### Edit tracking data
◇ ◇ ◇ ◇

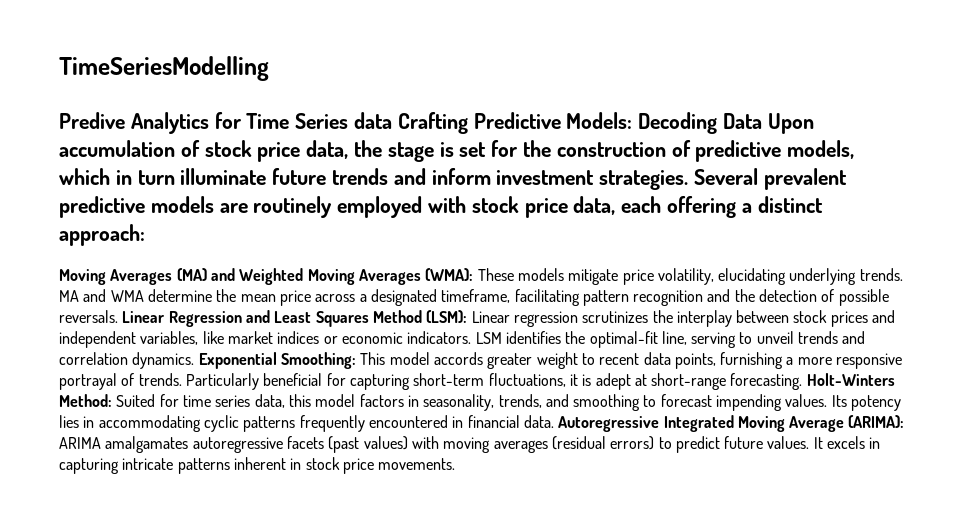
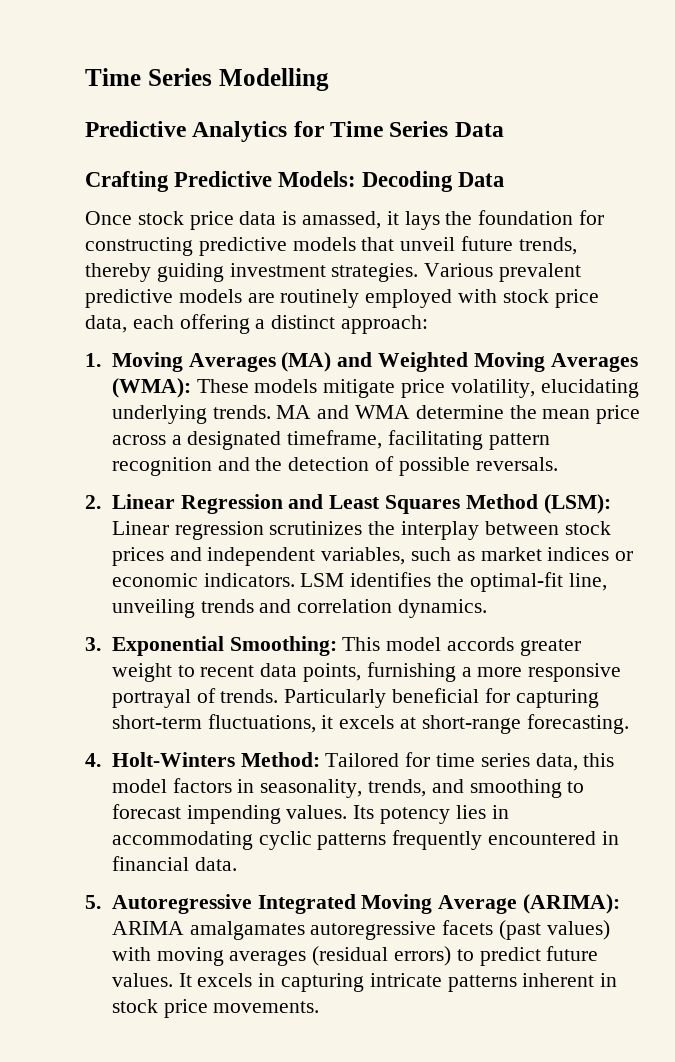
- TimeSeriesModelling
- Predive Analytics for Time Series data Crafting Predictive Models: Decoding Data Upon accumulation of stock price data, the stage is set for the construction of predictive models, which in turn illuminate future trends and inform investment strategies.
+ Time Series Modelling
+ Predictive Analytics for Time Series Data
+ Crafting Predictive Models: Decoding Data
+ Once stock price data is amassed, it lays the foundation for constructing predictive models that unveil future trends, thereby guiding investment strategies.
- Several prevalent predictive models are routinely employed with stock price data, each offering a distinct approach:
+ Various prevalent predictive models are routinely employed with stock price data, each offering a distinct approach:
- Moving Averages (MA) and Weighted Moving Averages (WMA): These models mitigate price volatility, elucidating underlying trends.
+ 1. Moving Averages (MA) and Weighted Moving Averages (WMA): These models mitigate price volatility, elucidating underlying trends.
- MA and WMA determine the mean price across a designated timeframe, facilitating pattern recognition and the detection of possible reversals. Linear Regression and Least Squares Method (LSM): Linear regression scrutinizes the interplay between stock prices and independent variables, like market indices or economic indicators.
+ MA and WMA determine the mean price across a designated timeframe, facilitating pattern recognition and the detection of possible reversals.
+ 2. Linear Regression and Least Squares Method (LSM): Linear regression scrutinizes the interplay between stock prices and independent variables, such as market indices or economic indicators.
- LSM identifies the optimal-fit line, serving to unveil trends and correlation dynamics. Exponential Smoothing: This model accords greater weight to recent data points, furnishing a more responsive portrayal of trends.
+ LSM identifies the optimal-fit line, unveiling trends and correlation dynamics.
+ 3. Exponential Smoothing: This model accords greater weight to recent data points, furnishing a more responsive portrayal of trends.
- Particularly beneficial for capturing short-term fluctuations, it is adept at short-range forecasting. Holt-Winters Method: Suited for time series data, this model factors in seasonality, trends, and smoothing to forecast impending values.
+ Particularly beneficial for capturing short-term fluctuations, it excels at short-range forecasting.
+ 4. Holt-Winters Method: Tailored for time series data, this model factors in seasonality, trends, and smoothing to forecast impending values.
- Its potency lies in accommodating cyclic patterns frequently encountered in financial data. Autoregressive Integrated Moving Average (ARIMA): ARIMA amalgamates autoregressive facets (past values) with moving averages (residual errors) to predict future values.
+ Its potency lies in accommodating cyclic patterns frequently encountered in financial data.
+ 5. Autoregressive Integrated Moving Average (ARIMA): ARIMA amalgamates autoregressive facets (past values) with moving averages (residual errors) to predict future values.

◇ ◇ ◇ ◇

### Exercise details
Copy exactly the stretch of data above from the line with "excels at short-range forecasting." through the line with "Holt-Winters Method: Tailored", and omit all other lines.

### Solution
+ Particularly beneficial for capturing short-term fluctuations, it excels at short-range forecasting.
+ 4. Holt-Winters Method: Tailored for time series data, this model factors in seasonality, trends, and smoothing to forecast impending values.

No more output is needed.